> Work order
Repeat only the stretch of lines below that runs from the line with "A WezTerm fork" through the line with "with the stocks", unaltered.

══ Records supplied

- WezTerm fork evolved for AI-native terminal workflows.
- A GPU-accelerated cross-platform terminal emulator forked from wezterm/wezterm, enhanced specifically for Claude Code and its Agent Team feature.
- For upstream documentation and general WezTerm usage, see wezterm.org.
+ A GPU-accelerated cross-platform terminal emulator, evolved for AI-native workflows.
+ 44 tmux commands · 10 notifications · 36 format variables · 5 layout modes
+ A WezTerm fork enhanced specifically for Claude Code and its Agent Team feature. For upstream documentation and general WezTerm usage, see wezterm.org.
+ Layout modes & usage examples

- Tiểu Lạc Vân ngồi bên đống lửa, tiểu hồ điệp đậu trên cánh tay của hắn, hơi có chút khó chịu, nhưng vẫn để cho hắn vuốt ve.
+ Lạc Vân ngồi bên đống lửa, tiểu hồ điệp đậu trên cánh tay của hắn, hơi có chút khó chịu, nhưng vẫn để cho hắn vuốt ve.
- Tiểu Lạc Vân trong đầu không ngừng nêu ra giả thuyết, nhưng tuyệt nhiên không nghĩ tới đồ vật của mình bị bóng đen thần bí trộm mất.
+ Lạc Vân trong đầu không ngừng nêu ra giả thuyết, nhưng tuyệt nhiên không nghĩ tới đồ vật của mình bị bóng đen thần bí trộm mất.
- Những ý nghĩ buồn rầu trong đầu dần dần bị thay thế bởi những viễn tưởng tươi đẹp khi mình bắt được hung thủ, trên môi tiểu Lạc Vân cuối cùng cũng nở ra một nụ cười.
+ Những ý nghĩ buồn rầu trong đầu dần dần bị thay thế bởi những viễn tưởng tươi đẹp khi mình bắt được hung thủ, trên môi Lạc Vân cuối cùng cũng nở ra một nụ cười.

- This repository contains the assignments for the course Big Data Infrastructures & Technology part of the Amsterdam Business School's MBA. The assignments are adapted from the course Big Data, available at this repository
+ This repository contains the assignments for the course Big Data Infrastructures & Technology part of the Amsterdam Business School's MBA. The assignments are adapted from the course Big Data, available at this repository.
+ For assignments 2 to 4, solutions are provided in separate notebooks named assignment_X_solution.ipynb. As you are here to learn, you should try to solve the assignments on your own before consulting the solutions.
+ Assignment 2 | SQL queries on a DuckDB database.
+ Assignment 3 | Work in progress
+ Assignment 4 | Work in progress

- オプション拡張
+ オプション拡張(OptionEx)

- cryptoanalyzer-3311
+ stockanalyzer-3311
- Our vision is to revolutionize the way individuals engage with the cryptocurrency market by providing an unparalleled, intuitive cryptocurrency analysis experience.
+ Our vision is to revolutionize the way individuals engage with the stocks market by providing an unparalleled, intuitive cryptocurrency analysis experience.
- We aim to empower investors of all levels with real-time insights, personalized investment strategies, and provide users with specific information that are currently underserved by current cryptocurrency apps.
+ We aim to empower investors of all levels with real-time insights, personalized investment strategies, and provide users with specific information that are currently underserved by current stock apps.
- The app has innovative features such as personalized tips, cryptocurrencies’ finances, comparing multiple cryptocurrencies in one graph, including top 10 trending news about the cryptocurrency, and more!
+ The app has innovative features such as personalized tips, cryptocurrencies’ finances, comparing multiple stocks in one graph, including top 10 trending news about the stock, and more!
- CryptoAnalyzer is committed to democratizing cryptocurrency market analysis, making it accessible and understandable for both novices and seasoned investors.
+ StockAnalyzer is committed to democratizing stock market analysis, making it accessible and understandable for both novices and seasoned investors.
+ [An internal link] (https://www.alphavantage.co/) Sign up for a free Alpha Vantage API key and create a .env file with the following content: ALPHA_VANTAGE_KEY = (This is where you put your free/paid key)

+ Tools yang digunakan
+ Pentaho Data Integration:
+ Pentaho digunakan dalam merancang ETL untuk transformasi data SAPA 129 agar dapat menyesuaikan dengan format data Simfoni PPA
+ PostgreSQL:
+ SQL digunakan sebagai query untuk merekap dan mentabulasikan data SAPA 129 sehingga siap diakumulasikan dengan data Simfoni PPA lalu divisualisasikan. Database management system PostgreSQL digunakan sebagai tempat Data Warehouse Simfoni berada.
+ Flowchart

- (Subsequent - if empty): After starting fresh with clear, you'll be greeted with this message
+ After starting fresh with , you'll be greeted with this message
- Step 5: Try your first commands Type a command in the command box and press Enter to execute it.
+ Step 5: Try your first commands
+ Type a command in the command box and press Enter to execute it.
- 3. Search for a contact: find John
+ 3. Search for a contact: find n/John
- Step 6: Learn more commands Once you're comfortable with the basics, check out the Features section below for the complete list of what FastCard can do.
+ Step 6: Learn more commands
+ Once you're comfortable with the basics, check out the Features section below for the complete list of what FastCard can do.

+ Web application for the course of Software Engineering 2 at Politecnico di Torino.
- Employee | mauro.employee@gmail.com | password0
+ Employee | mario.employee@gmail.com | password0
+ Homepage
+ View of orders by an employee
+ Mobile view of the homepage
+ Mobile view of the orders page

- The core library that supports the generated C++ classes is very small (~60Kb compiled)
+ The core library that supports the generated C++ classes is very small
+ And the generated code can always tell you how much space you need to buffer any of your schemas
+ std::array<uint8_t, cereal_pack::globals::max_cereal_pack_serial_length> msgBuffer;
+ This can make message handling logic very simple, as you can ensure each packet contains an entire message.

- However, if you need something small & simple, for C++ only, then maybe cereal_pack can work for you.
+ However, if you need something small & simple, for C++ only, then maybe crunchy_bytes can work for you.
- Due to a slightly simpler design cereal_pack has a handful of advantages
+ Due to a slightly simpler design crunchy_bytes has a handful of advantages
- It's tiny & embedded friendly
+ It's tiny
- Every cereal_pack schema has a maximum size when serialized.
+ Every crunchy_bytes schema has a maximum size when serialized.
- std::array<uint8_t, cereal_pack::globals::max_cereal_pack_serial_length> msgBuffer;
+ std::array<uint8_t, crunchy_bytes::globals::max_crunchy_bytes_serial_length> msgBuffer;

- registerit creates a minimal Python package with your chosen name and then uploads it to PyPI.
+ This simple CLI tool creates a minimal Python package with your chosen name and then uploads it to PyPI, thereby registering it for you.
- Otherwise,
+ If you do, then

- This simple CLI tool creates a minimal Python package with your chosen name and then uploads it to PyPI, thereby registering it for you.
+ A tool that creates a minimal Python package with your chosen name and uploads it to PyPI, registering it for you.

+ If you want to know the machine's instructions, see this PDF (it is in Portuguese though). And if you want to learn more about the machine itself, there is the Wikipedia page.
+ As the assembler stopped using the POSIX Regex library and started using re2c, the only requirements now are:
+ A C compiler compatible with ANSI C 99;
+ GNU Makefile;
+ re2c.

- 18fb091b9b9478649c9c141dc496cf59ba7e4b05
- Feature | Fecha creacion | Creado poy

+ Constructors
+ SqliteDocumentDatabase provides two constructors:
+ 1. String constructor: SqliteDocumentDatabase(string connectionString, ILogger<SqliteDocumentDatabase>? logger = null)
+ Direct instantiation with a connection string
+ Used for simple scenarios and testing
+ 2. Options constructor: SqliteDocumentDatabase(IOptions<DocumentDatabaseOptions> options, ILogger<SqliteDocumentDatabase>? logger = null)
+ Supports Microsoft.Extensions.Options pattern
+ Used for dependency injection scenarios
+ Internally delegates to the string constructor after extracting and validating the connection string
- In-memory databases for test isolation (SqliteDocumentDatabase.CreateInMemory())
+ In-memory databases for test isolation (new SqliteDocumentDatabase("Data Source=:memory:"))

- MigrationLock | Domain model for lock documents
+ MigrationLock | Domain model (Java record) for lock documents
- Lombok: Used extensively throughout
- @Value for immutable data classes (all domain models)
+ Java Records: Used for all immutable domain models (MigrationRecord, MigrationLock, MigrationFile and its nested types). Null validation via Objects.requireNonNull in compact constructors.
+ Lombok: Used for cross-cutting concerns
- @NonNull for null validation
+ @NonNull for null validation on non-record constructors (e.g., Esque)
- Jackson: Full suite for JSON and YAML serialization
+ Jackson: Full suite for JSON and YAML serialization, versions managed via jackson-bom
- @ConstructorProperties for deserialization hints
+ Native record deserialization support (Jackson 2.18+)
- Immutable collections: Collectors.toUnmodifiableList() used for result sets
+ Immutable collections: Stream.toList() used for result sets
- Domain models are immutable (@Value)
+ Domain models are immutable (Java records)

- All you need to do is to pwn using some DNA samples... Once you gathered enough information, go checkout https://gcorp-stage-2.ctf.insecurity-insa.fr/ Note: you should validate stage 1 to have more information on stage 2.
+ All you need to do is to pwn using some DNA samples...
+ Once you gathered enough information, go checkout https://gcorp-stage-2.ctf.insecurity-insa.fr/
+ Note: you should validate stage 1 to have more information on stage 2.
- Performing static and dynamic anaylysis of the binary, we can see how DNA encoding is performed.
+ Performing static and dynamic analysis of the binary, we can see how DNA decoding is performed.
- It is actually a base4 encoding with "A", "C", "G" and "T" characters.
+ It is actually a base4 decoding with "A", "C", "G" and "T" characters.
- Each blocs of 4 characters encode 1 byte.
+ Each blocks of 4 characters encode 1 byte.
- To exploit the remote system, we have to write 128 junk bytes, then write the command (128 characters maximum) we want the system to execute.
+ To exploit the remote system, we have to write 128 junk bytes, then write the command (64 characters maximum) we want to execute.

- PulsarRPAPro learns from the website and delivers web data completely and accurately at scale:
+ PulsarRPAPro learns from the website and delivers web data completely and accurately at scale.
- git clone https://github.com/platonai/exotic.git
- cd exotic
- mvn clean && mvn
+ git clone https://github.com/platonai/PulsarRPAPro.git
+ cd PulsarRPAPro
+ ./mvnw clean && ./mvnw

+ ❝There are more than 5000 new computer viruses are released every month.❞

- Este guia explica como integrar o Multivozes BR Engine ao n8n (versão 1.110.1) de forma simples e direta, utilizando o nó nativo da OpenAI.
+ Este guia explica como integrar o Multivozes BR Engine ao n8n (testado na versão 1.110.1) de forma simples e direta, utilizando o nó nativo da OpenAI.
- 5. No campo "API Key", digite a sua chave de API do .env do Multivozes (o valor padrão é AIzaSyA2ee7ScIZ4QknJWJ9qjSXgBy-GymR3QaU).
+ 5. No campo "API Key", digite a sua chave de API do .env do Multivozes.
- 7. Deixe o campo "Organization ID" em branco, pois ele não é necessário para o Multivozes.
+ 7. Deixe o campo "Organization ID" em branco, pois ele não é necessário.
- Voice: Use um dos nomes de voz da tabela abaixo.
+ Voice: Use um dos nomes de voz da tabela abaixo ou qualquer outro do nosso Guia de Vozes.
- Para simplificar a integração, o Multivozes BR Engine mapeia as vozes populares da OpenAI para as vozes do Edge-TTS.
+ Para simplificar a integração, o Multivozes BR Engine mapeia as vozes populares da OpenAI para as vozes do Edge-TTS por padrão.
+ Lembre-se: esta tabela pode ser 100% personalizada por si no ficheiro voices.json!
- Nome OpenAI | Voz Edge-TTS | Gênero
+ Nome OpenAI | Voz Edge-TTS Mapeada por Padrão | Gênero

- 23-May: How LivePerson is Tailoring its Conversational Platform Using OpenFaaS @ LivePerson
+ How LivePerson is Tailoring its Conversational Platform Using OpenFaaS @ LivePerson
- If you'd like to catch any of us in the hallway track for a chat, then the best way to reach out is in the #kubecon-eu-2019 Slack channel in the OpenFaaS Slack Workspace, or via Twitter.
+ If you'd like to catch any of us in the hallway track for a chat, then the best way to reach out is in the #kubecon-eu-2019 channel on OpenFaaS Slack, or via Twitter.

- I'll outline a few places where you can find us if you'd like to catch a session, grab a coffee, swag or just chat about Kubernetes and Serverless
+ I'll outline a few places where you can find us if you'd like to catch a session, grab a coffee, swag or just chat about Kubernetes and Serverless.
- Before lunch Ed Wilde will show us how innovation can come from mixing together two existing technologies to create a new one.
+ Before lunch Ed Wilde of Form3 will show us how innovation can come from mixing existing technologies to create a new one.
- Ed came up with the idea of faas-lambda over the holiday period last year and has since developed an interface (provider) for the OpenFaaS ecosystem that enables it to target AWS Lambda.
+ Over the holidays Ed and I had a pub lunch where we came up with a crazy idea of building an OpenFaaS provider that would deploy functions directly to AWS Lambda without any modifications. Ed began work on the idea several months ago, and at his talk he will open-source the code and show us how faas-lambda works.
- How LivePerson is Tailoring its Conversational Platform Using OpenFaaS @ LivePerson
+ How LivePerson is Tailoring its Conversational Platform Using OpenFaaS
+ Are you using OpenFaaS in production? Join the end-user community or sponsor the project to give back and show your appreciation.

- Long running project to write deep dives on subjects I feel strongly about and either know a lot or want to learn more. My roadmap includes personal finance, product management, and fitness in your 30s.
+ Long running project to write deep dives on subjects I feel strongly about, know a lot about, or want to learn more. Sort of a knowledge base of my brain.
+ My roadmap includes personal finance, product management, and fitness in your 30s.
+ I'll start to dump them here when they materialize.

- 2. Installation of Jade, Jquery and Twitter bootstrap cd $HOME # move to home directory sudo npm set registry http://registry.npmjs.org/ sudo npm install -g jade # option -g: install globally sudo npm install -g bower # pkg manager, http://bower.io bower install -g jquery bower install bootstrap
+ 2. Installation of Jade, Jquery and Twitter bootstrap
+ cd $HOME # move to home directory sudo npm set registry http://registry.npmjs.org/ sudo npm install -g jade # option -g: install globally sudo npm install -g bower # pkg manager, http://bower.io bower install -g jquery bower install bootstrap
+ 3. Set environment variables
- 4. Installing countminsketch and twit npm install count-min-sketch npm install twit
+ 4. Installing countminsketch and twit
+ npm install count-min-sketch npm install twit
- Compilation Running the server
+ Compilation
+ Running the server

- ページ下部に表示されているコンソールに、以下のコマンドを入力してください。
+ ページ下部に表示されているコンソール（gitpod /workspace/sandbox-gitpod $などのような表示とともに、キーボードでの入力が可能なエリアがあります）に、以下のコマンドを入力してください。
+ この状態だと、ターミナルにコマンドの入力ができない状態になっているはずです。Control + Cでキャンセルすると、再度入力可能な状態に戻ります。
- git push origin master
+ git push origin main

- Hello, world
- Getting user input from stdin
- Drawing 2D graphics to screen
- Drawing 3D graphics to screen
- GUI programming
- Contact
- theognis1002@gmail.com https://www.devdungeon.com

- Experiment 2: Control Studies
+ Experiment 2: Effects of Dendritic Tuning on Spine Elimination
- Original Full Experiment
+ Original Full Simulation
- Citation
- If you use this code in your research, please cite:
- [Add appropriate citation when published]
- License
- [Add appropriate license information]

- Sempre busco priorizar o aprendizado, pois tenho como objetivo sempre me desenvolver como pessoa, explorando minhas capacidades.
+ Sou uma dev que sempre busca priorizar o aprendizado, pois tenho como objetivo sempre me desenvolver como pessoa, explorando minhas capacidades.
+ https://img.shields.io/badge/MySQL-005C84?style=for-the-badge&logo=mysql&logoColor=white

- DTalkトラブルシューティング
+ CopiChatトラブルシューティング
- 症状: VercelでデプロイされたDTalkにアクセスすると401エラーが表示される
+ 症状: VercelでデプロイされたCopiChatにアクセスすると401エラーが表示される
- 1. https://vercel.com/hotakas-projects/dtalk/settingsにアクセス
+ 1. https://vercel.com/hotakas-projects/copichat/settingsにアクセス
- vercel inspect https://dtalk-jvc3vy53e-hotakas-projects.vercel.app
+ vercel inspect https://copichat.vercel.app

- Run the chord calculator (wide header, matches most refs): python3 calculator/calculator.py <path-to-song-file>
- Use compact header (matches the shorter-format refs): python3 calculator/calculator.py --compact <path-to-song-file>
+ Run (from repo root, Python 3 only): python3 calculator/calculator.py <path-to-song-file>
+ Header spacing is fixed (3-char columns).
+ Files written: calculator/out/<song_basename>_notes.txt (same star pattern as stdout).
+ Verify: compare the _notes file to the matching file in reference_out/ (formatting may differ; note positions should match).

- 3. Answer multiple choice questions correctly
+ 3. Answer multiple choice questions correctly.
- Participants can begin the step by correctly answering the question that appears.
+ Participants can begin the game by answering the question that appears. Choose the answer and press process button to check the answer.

════

> Answer to this exercise
+ A WezTerm fork enhanced specifically for Claude Code and its Agent Team feature. For upstream documentation and general WezTerm usage, see wezterm.org.
+ Layout modes & usage examples

- Tiểu Lạc Vân ngồi bên đống lửa, tiểu hồ điệp đậu trên cánh tay của hắn, hơi có chút khó chịu, nhưng vẫn để cho hắn vuốt ve.
+ Lạc Vân ngồi bên đống lửa, tiểu hồ điệp đậu trên cánh tay của hắn, hơi có chút khó chịu, nhưng vẫn để cho hắn vuốt ve.
- Tiểu Lạc Vân trong đầu không ngừng nêu ra giả thuyết, nhưng tuyệt nhiên không nghĩ tới đồ vật của mình bị bóng đen thần bí trộm mất.
+ Lạc Vân trong đầu không ngừng nêu ra giả thuyết, nhưng tuyệt nhiên không nghĩ tới đồ vật của mình bị bóng đen thần bí trộm mất.
- Những ý nghĩ buồn rầu trong đầu dần dần bị thay thế bởi những viễn tưởng tươi đẹp khi mình bắt được hung thủ, trên môi tiểu Lạc Vân cuối cùng cũng nở ra một nụ cười.
+ Những ý nghĩ buồn rầu trong đầu dần dần bị thay thế bởi những viễn tưởng tươi đẹp khi mình bắt được hung thủ, trên môi Lạc Vân cuối cùng cũng nở ra một nụ cười.

- This repository contains the assignments for the course Big Data Infrastructures & Technology part of the Amsterdam Business School's MBA. The assignments are adapted from the course Big Data, available at this repository
+ This repository contains the assignments for the course Big Data Infrastructures & Technology part of the Amsterdam Business School's MBA. The assignments are adapted from the course Big Data, available at this repository.
+ For assignments 2 to 4, solutions are provided in separate notebooks named assignment_X_solution.ipynb. As you are here to learn, you should try to solve the assignments on your own before consulting the solutions.
+ Assignment 2 | SQL queries on a DuckDB database.
+ Assignment 3 | Work in progress
+ Assignment 4 | Work in progress

- オプション拡張
+ オプション拡張(OptionEx)

- cryptoanalyzer-3311
+ stockanalyzer-3311
- Our vision is to revolutionize the way individuals engage with the cryptocurrency market by providing an unparalleled, intuitive cryptocurrency analysis experience.
+ Our vision is to revolutionize the way individuals engage with the stocks market by providing an unparalleled, intuitive cryptocurrency analysis experience.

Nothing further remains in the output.